We hope and believe that new ideas will arise from this contest and that they will have a strong, positive impact on both scientific research and industrial know-how in the field of white-box cryptography.


Score system

In a nutshell:

  • A white-box implementation collects strawberry points as long as it stays unbroken. As a reward for not being broken after \(n\) days, a challenge implementation gets \(n\) extra strawberries on that day, so its strawberry score on the \(n\)-th day is $$\frac{n(n+1)}{2}.$$ The score of a broken implementation decreases symmetrically down to \(0\). The winning score is the maximal strawberry score reached by challenge programs throughout the competition. The strawberry winner is the developer whose challenge has realized the winning score.
  • An attacker who breaks a challenge implementation by recovering its hard-coded key, converts the current strawberry score of the broken challenge into banana points. Those are integrated into the attacker's current banana score through the max rule: the attacker's new score is the max between her previous score and the bananas earned from the break. The banana winner is the attacker with the most banana points when the competition ends.

Agenda

  • May 15, 2017: Competition starting date, the submission server opens
  • Aug 31, 2017: Submission deadline (the submission period expires but attacks continue)
  • Sep 24, 2017: Final deadline (strawberry and banana scores are frozen)
  • CHES 2017 rump session: Announcement of winners

As soon as a challenge implementation is submitted, it is made public on the server and can hence be freely downloaded and broken by attackers. Implementations can be submitted from May 15 to Aug 31, 2017. After the submission deadline, attackers still have 24 days to continue breaking challenge implementations (until CHES 2017 starts).


Rules

The complete and detailed rules of the competition are available in the "Competition Rules" tab on the dashboard.


Organisers

This competition is organised by the ECRYPT-CSA consortium.

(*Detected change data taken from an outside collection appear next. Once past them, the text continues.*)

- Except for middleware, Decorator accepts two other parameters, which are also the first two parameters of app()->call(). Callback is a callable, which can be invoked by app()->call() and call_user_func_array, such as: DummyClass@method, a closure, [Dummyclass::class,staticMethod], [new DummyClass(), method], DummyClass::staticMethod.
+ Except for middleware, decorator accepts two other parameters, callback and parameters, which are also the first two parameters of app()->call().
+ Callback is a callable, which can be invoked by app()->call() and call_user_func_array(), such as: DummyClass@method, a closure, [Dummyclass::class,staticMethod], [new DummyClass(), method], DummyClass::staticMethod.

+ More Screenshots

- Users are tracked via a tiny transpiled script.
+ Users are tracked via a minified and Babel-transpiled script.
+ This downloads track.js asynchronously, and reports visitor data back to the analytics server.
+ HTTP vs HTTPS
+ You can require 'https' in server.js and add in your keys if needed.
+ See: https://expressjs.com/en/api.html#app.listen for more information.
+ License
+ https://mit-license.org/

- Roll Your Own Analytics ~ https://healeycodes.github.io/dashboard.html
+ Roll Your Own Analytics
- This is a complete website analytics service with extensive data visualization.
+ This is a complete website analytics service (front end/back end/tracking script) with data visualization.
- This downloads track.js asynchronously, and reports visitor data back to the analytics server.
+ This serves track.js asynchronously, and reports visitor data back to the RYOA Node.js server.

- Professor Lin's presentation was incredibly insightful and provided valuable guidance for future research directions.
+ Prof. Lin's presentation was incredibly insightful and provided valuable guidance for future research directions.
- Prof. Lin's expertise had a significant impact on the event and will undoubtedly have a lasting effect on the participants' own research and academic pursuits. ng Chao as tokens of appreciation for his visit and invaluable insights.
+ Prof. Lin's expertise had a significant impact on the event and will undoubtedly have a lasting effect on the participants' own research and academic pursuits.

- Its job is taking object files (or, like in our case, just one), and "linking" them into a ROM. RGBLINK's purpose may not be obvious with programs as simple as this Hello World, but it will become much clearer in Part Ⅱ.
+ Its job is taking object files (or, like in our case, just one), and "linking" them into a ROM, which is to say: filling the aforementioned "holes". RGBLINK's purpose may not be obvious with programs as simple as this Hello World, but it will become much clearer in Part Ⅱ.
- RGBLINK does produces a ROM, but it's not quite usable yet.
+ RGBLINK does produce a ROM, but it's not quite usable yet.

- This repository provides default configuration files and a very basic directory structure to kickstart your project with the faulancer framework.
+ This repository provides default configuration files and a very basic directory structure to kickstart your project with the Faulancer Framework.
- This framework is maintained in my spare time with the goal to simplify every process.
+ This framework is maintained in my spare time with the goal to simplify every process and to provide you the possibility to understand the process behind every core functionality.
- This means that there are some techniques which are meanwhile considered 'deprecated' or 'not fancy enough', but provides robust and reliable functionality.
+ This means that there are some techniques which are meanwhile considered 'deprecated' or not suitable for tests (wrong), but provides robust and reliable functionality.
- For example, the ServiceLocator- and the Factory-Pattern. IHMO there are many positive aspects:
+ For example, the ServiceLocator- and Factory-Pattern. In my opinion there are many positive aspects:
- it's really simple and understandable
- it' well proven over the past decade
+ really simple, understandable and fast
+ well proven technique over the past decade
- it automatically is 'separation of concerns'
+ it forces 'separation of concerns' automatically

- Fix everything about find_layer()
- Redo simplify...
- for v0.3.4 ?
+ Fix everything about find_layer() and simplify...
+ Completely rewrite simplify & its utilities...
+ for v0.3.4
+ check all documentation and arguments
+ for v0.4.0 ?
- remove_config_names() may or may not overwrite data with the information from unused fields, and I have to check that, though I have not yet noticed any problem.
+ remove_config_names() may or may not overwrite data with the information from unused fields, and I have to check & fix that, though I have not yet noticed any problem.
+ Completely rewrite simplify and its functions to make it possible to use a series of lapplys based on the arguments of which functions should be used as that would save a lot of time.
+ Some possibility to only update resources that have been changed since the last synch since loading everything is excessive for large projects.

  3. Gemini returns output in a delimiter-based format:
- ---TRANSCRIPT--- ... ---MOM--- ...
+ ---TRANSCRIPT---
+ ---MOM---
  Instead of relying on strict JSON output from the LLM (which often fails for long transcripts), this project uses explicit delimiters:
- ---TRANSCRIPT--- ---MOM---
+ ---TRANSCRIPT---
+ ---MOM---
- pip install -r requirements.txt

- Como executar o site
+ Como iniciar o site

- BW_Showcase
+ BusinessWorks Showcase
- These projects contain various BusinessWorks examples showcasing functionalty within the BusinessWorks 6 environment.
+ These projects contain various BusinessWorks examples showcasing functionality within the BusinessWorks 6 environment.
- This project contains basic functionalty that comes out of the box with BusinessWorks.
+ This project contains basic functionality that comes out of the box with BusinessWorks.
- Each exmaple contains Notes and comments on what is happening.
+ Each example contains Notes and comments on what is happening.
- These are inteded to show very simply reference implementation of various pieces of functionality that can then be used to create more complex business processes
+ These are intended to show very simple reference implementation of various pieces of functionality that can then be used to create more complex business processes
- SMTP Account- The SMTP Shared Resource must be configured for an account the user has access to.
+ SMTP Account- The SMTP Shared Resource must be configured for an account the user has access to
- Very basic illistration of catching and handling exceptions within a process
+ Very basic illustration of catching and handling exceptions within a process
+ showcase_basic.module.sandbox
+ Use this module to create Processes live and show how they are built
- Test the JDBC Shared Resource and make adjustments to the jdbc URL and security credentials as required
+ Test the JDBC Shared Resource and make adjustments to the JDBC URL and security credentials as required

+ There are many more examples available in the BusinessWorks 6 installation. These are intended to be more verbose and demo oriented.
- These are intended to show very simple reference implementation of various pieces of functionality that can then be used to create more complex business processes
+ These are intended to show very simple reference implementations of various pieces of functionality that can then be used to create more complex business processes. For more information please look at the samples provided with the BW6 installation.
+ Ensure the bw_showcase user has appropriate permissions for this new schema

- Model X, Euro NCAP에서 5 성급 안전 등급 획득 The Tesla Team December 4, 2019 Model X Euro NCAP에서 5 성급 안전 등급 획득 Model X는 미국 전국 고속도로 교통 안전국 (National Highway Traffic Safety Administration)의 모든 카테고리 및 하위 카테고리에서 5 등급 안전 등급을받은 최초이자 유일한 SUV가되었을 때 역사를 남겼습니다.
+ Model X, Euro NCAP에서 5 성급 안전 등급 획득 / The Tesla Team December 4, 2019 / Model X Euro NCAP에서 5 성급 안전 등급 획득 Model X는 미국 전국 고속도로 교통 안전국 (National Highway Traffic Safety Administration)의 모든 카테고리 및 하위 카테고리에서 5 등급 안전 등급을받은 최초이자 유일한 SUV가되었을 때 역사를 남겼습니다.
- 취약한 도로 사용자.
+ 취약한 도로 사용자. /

The source code of the submission server has been developed by CryptoExperts. It is fully open source and available on GitHub.

The server is administered by TU Eindhoven during the competition.

Join the discussion forum on Slack and get your questions answered by the organizing committee. Invitation based - send us an invitation request at whibox.organizing.committee@gmail.com. You may also be invited by people that are already members.

The organizing committee is composed of Emmanuel Prouff (CHES 2017 CTF Manager), Chen-Mou Cheng and Bo-Yin Yang (CHES 2017 General co-chairs), Thomas Baignères, Matthieu Finiasz, Pascal Paillier and Matthieu Rivain (CryptoExperts people, who initiated the idea and developped the server).